What this task involves: Would you repeat the entries beneath, with nothing changed?

Source data:
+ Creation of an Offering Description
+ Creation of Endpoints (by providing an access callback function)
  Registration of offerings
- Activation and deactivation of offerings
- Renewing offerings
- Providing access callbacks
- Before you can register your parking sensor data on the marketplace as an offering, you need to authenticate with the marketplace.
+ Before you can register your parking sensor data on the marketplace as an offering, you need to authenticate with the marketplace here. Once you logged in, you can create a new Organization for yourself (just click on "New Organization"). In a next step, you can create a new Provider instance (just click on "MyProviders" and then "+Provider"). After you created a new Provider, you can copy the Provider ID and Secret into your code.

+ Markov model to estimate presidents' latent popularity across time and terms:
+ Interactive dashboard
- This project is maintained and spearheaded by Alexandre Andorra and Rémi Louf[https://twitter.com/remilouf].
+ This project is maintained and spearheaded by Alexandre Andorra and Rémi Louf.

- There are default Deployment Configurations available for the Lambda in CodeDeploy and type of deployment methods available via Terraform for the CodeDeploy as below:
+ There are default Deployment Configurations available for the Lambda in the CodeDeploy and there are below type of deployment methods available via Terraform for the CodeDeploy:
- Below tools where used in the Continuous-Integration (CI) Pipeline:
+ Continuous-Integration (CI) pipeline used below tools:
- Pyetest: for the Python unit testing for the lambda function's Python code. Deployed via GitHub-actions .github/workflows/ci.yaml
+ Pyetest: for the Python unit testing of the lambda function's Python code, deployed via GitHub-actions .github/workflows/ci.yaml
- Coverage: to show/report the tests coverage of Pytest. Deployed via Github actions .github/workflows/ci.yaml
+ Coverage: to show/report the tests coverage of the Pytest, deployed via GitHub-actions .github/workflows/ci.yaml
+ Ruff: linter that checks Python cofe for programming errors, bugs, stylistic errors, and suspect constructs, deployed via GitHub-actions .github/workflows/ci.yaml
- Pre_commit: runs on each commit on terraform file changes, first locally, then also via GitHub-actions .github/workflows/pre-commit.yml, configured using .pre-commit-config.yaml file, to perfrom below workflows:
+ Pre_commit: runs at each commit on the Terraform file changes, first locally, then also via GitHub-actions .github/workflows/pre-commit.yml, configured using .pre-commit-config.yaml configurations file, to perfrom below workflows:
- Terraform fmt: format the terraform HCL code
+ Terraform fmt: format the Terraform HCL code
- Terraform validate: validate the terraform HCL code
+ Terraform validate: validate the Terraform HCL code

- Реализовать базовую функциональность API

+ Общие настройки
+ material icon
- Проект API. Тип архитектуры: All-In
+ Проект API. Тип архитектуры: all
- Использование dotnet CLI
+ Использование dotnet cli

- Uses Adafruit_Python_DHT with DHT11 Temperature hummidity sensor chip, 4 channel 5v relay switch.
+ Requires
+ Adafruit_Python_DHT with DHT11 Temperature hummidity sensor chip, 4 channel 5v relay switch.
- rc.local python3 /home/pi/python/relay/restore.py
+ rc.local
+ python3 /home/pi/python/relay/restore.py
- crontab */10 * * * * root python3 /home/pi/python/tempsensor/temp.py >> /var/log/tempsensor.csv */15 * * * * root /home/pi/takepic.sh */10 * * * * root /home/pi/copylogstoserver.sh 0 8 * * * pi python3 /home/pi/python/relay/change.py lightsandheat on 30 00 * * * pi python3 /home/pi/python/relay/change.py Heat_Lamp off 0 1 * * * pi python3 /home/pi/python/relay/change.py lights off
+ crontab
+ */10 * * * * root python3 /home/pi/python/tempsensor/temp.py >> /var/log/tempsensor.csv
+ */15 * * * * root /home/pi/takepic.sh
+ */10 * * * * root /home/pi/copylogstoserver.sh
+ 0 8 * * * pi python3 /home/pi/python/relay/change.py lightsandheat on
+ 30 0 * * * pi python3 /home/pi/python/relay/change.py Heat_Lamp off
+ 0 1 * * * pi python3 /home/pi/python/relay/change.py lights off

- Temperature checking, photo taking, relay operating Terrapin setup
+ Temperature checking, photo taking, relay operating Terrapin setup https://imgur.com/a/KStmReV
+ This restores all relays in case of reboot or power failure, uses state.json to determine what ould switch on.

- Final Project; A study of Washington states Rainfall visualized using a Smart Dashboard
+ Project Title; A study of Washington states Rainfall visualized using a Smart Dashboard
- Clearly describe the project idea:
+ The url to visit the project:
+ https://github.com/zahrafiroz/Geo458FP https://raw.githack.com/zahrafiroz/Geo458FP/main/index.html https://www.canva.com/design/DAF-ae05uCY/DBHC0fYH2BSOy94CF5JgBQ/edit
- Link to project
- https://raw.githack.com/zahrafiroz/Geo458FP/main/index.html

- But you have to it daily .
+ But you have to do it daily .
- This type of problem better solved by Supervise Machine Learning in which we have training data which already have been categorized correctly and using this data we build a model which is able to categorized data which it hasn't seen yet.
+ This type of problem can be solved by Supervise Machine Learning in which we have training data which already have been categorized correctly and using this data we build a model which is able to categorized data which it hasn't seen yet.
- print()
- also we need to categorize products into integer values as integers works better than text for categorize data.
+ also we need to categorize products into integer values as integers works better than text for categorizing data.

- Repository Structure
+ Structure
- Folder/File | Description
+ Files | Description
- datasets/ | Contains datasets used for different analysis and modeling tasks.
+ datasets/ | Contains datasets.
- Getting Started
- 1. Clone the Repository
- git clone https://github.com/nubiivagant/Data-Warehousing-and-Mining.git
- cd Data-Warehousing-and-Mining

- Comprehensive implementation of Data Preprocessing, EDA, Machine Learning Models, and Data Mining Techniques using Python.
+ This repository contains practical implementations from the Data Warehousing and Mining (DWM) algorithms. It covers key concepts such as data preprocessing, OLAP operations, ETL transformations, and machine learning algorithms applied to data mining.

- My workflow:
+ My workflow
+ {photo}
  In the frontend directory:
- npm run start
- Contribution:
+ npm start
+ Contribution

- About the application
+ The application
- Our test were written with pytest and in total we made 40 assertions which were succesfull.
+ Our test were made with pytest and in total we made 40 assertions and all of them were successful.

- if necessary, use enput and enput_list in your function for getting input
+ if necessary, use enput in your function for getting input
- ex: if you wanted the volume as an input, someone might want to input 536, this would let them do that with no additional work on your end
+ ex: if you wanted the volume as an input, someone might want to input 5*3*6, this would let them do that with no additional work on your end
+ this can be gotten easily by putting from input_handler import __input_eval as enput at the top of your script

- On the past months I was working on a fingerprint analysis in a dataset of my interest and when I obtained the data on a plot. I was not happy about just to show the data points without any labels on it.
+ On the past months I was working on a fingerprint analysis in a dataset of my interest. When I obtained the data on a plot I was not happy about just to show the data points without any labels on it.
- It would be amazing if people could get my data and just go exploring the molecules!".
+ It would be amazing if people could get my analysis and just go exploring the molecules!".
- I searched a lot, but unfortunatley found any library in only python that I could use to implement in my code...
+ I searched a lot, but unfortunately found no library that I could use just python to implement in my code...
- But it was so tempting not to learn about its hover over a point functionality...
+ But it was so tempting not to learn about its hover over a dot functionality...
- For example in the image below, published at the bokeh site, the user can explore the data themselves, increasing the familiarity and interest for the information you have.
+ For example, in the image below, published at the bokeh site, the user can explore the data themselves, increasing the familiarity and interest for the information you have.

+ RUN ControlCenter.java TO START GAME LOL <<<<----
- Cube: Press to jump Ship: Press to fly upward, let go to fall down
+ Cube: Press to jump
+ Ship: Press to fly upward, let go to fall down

Solution to this task:
+ Creation of an Offering Description
+ Creation of Endpoints (by providing an access callback function)
  Registration of offerings
- Activation and deactivation of offerings
- Renewing offerings
- Providing access callbacks
- Before you can register your parking sensor data on the marketplace as an offering, you need to authenticate with the marketplace.
+ Before you can register your parking sensor data on the marketplace as an offering, you need to authenticate with the marketplace here. Once you logged in, you can create a new Organization for yourself (just click on "New Organization"). In a next step, you can create a new Provider instance (just click on "MyProviders" and then "+Provider"). After you created a new Provider, you can copy the Provider ID and Secret into your code.

+ Markov model to estimate presidents' latent popularity across time and terms:
+ Interactive dashboard
- This project is maintained and spearheaded by Alexandre Andorra and Rémi Louf[https://twitter.com/remilouf].
+ This project is maintained and spearheaded by Alexandre Andorra and Rémi Louf.

- There are default Deployment Configurations available for the Lambda in CodeDeploy and type of deployment methods available via Terraform for the CodeDeploy as below:
+ There are default Deployment Configurations available for the Lambda in the CodeDeploy and there are below type of deployment methods available via Terraform for the CodeDeploy:
- Below tools where used in the Continuous-Integration (CI) Pipeline:
+ Continuous-Integration (CI) pipeline used below tools:
- Pyetest: for the Python unit testing for the lambda function's Python code. Deployed via GitHub-actions .github/workflows/ci.yaml
+ Pyetest: for the Python unit testing of the lambda function's Python code, deployed via GitHub-actions .github/workflows/ci.yaml
- Coverage: to show/report the tests coverage of Pytest. Deployed via Github actions .github/workflows/ci.yaml
+ Coverage: to show/report the tests coverage of the Pytest, deployed via GitHub-actions .github/workflows/ci.yaml
+ Ruff: linter that checks Python cofe for programming errors, bugs, stylistic errors, and suspect constructs, deployed via GitHub-actions .github/workflows/ci.yaml
- Pre_commit: runs on each commit on terraform file changes, first locally, then also via GitHub-actions .github/workflows/pre-commit.yml, configured using .pre-commit-config.yaml file, to perfrom below workflows:
+ Pre_commit: runs at each commit on the Terraform file changes, first locally, then also via GitHub-actions .github/workflows/pre-commit.yml, configured using .pre-commit-config.yaml configurations file, to perfrom below workflows:
- Terraform fmt: format the terraform HCL code
+ Terraform fmt: format the Terraform HCL code
- Terraform validate: validate the terraform HCL code
+ Terraform validate: validate the Terraform HCL code

- Реализовать базовую функциональность API

+ Общие настройки
+ material icon
- Проект API. Тип архитектуры: All-In
+ Проект API. Тип архитектуры: all
- Использование dotnet CLI
+ Использование dotnet cli

- Uses Adafruit_Python_DHT with DHT11 Temperature hummidity sensor chip, 4 channel 5v relay switch.
+ Requires
+ Adafruit_Python_DHT with DHT11 Temperature hummidity sensor chip, 4 channel 5v relay switch.
- rc.local python3 /home/pi/python/relay/restore.py
+ rc.local
+ python3 /home/pi/python/relay/restore.py
- crontab */10 * * * * root python3 /home/pi/python/tempsensor/temp.py >> /var/log/tempsensor.csv */15 * * * * root /home/pi/takepic.sh */10 * * * * root /home/pi/copylogstoserver.sh 0 8 * * * pi python3 /home/pi/python/relay/change.py lightsandheat on 30 00 * * * pi python3 /home/pi/python/relay/change.py Heat_Lamp off 0 1 * * * pi python3 /home/pi/python/relay/change.py lights off
+ crontab
+ */10 * * * * root python3 /home/pi/python/tempsensor/temp.py >> /var/log/tempsensor.csv
+ */15 * * * * root /home/pi/takepic.sh
+ */10 * * * * root /home/pi/copylogstoserver.sh
+ 0 8 * * * pi python3 /home/pi/python/relay/change.py lightsandheat on
+ 30 0 * * * pi python3 /home/pi/python/relay/change.py Heat_Lamp off
+ 0 1 * * * pi python3 /home/pi/python/relay/change.py lights off

- Temperature checking, photo taking, relay operating Terrapin setup
+ Temperature checking, photo taking, relay operating Terrapin setup https://imgur.com/a/KStmReV
+ This restores all relays in case of reboot or power failure, uses state.json to determine what ould switch on.

- Final Project; A study of Washington states Rainfall visualized using a Smart Dashboard
+ Project Title; A study of Washington states Rainfall visualized using a Smart Dashboard
- Clearly describe the project idea:
+ The url to visit the project:
+ https://github.com/zahrafiroz/Geo458FP https://raw.githack.com/zahrafiroz/Geo458FP/main/index.html https://www.canva.com/design/DAF-ae05uCY/DBHC0fYH2BSOy94CF5JgBQ/edit
- Link to project
- https://raw.githack.com/zahrafiroz/Geo458FP/main/index.html

- But you have to it daily .
+ But you have to do it daily .
- This type of problem better solved by Supervise Machine Learning in which we have training data which already have been categorized correctly and using this data we build a model which is able to categorized data which it hasn't seen yet.
+ This type of problem can be solved by Supervise Machine Learning in which we have training data which already have been categorized correctly and using this data we build a model which is able to categorized data which it hasn't seen yet.
- print()
- also we need to categorize products into integer values as integers works better than text for categorize data.
+ also we need to categorize products into integer values as integers works better than text for categorizing data.

- Repository Structure
+ Structure
- Folder/File | Description
+ Files | Description
- datasets/ | Contains datasets used for different analysis and modeling tasks.
+ datasets/ | Contains datasets.
- Getting Started
- 1. Clone the Repository
- git clone https://github.com/nubiivagant/Data-Warehousing-and-Mining.git
- cd Data-Warehousing-and-Mining

- Comprehensive implementation of Data Preprocessing, EDA, Machine Learning Models, and Data Mining Techniques using Python.
+ This repository contains practical implementations from the Data Warehousing and Mining (DWM) algorithms. It covers key concepts such as data preprocessing, OLAP operations, ETL transformations, and machine learning algorithms applied to data mining.

- My workflow:
+ My workflow
+ {photo}
  In the frontend directory:
- npm run start
- Contribution:
+ npm start
+ Contribution

- About the application
+ The application
- Our test were written with pytest and in total we made 40 assertions which were succesfull.
+ Our test were made with pytest and in total we made 40 assertions and all of them were successful.

- if necessary, use enput and enput_list in your function for getting input
+ if necessary, use enput in your function for getting input
- ex: if you wanted the volume as an input, someone might want to input 536, this would let them do that with no additional work on your end
+ ex: if you wanted the volume as an input, someone might want to input 5*3*6, this would let them do that with no additional work on your end
+ this can be gotten easily by putting from input_handler import __input_eval as enput at the top of your script

- On the past months I was working on a fingerprint analysis in a dataset of my interest and when I obtained the data on a plot. I was not happy about just to show the data points without any labels on it.
+ On the past months I was working on a fingerprint analysis in a dataset of my interest. When I obtained the data on a plot I was not happy about just to show the data points without any labels on it.
- It would be amazing if people could get my data and just go exploring the molecules!".
+ It would be amazing if people could get my analysis and just go exploring the molecules!".
- I searched a lot, but unfortunatley found any library in only python that I could use to implement in my code...
+ I searched a lot, but unfortunately found no library that I could use just python to implement in my code...
- But it was so tempting not to learn about its hover over a point functionality...
+ But it was so tempting not to learn about its hover over a dot functionality...
- For example in the image below, published at the bokeh site, the user can explore the data themselves, increasing the familiarity and interest for the information you have.
+ For example, in the image below, published at the bokeh site, the user can explore the data themselves, increasing the familiarity and interest for the information you have.

+ RUN ControlCenter.java TO START GAME LOL <<<<----
- Cube: Press to jump Ship: Press to fly upward, let go to fall down
+ Cube: Press to jump
+ Ship: Press to fly upward, let go to fall down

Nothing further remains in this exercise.